Beyond convenience: Study reveals nutrition security benefits of meal kit services
06 Feb 2024 --- A recent pilot study addresses the rise of diet-related diseases among residents in communities vulnerable to low nutrition security. The results suggest that a combination of nutritious no-prep meals and meal kits provides adequate nutrition intervention strategies for pantry clients and could improve food security alongside dietary quality.
Nutrition Insight discusses the findings and implications with Dr. Kelseanna Hollis-Hansen, one of the study authors and assistant professor at the UT Southwestern Medical Center School of Public Health in Dallas, Texas, US.
“Participants that received meal kits and no-prep meals reported significant improvements in food security and perceived diet quality,” she adds. “One of the goals of this study was to understand which meals our community members liked best, to allow us to tailor the options we provide in future studies or programs.”
The findings suggest nutritious meal kits and no-prep means as adequate nutrition intervention strategies of pantry clients and could potentially improve food security alongside dietary quality.
Prep or no-prep meals
The study published in BMC Public Health included 66 adult participants, clients of a large food pantry in the Southern sector of Dallas. They received-days of meal kits or non-prep meals and filled in questionnaires throughout the trial.
“We found that self-reported hedonic liking of the meals improved over time among participants that received meal kits, while it decreased over time for people that received no-prep meals,” Hollis-Hansen explains. “Similarly, we found that while intervention satisfaction was high among both groups, participants that received meal kits had higher intervention satisfaction than participants that received no-prep meals.”

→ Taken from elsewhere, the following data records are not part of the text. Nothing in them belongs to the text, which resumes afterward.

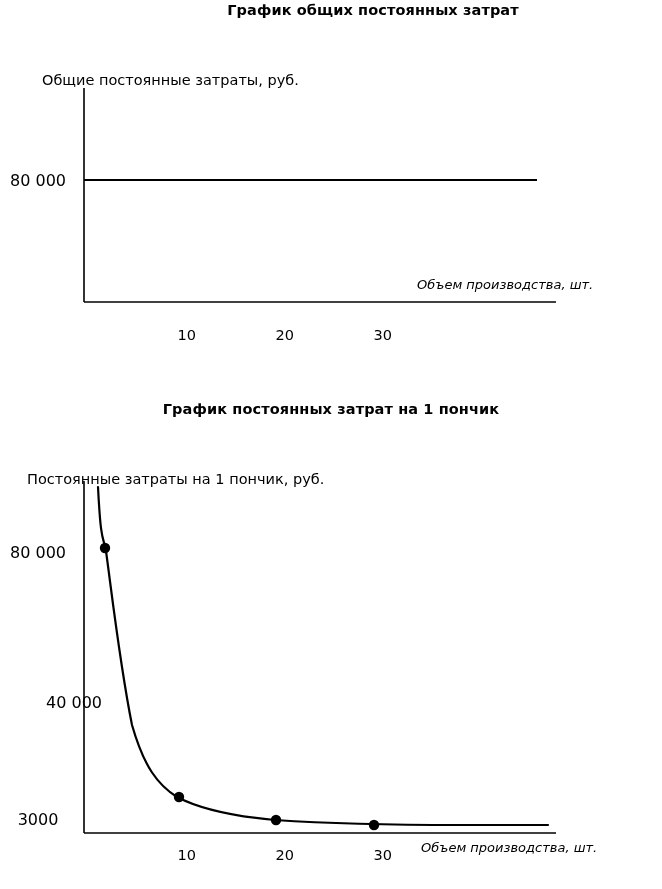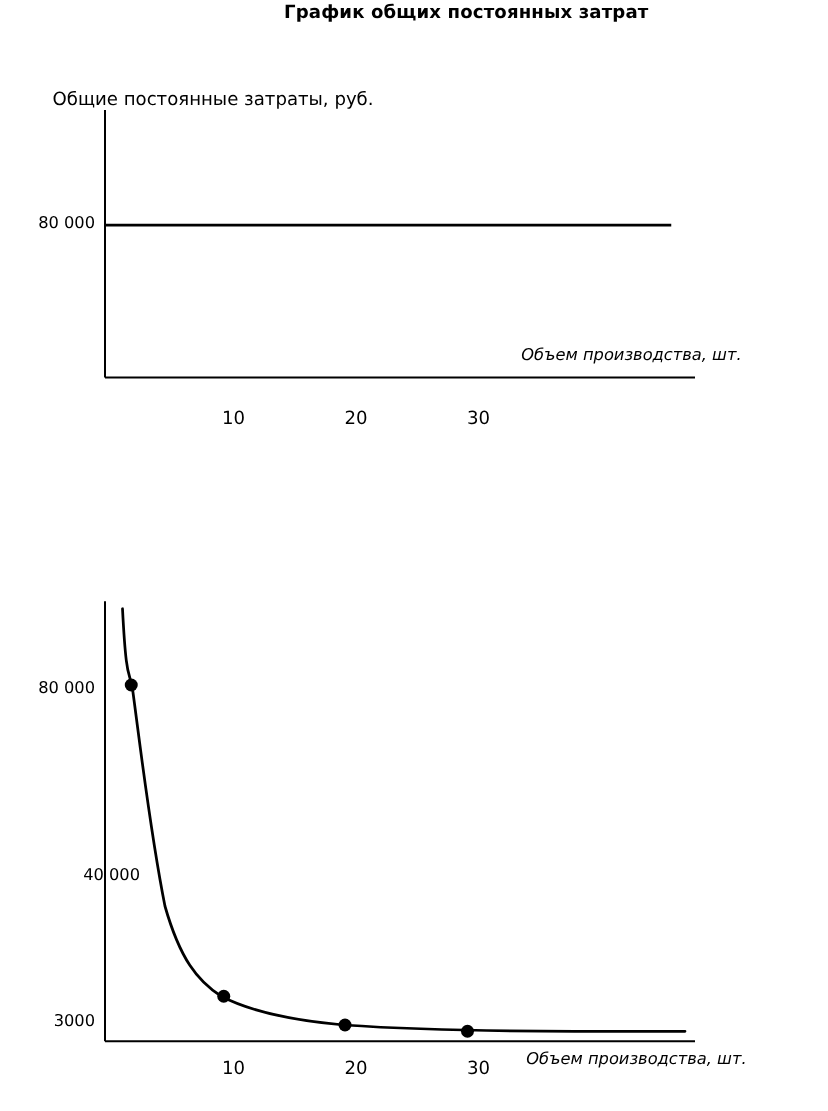"80 000" .y-tick-label { font-size: 13px -> 16px; text-align: right -> center }
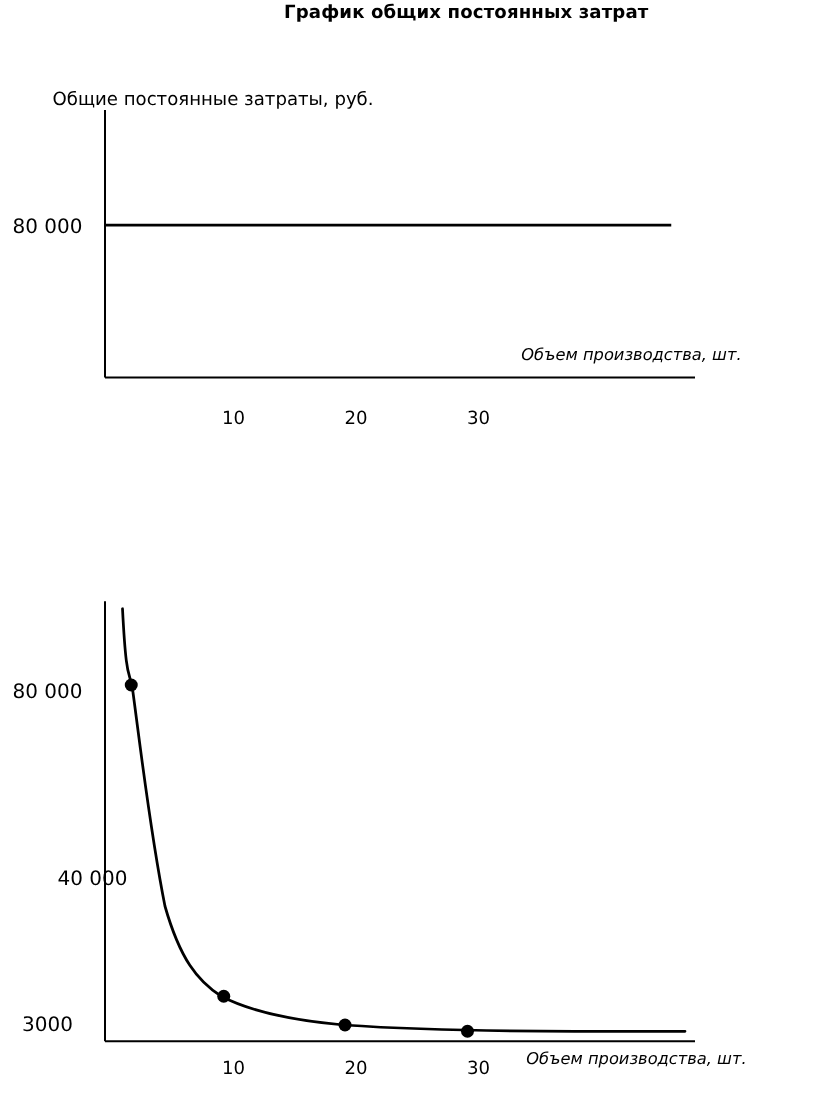"График постоянных затрат на 1" div.chart-title { html: none -> <div>График постоянных затрат на 1 пончик</div> }
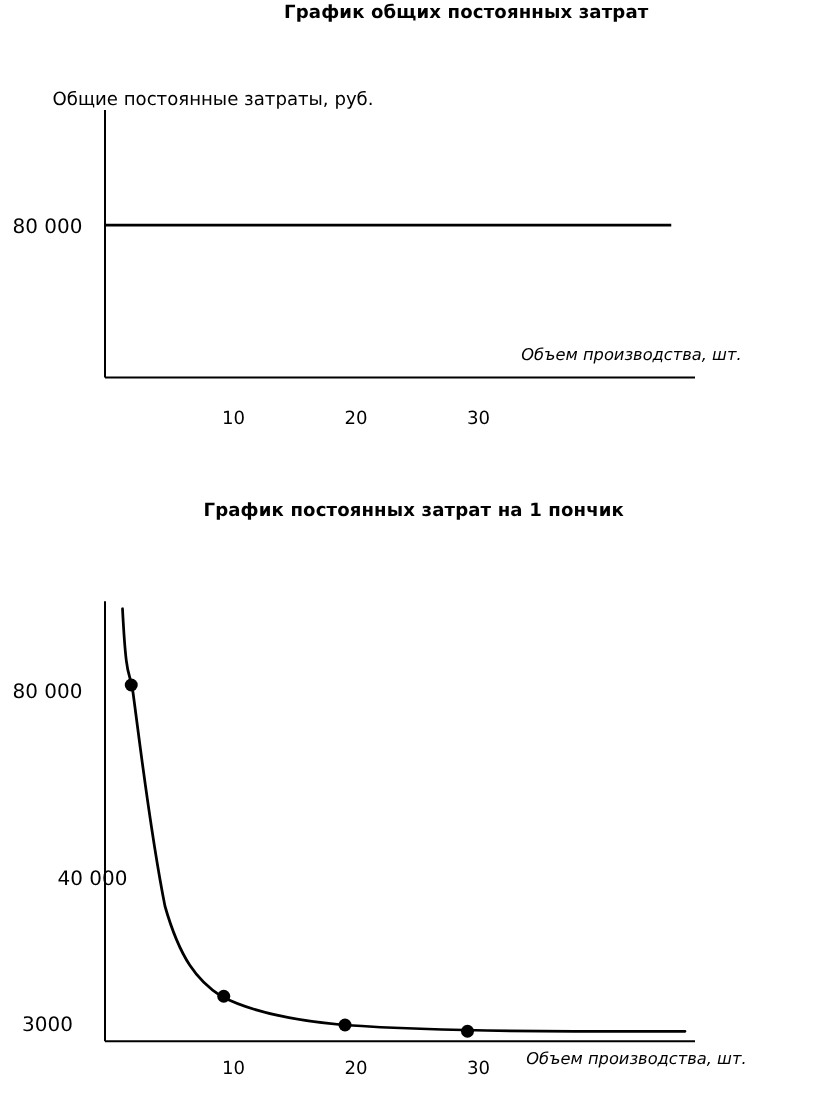"Постоянные затраты на 1 пончик," div.axis-label-y { html: none -> <div>Постоянные затраты на 1 пончик, руб.</div> }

Discussing the potential factors that might have influenced the questionnaire results, she points out that, “For one, our participants were predominantly Hispanic or Latino(a). Previous research has repeatedly shown that Hispanic and Latino(a) families are more likely to cook at home than other racial or ethnic groups. Therefore, preparing meal kits might have felt more comfortable and preferable for our community than reheating prepared meals.”
“For two, even though we offered 14 breakfast and 14 dinner options for participants to choose from, prepared meals may begin to feel monotonous if eaten as often as most medically tailored meal programs currently prescribe,” she adds.
Explaining participants’ no-prep meal consumption pattern, Hollis-Hansen gives examples stemming from the study team’s interactions at appointments with participants. “Participants liked taking no-prep meals for lunch or sending off with a spouse or child, but did not want to eat them for dinner.”
“One of the things we have proposed to study in a grant we have under review is using meal kits and nutritious no-prep meals concurrently, so families can benefit from both options when it fits best in their day – perhaps no-prep meals for lunch and meal kits for dinner. This would also add more variety and potentially make meals feel less monotonous.”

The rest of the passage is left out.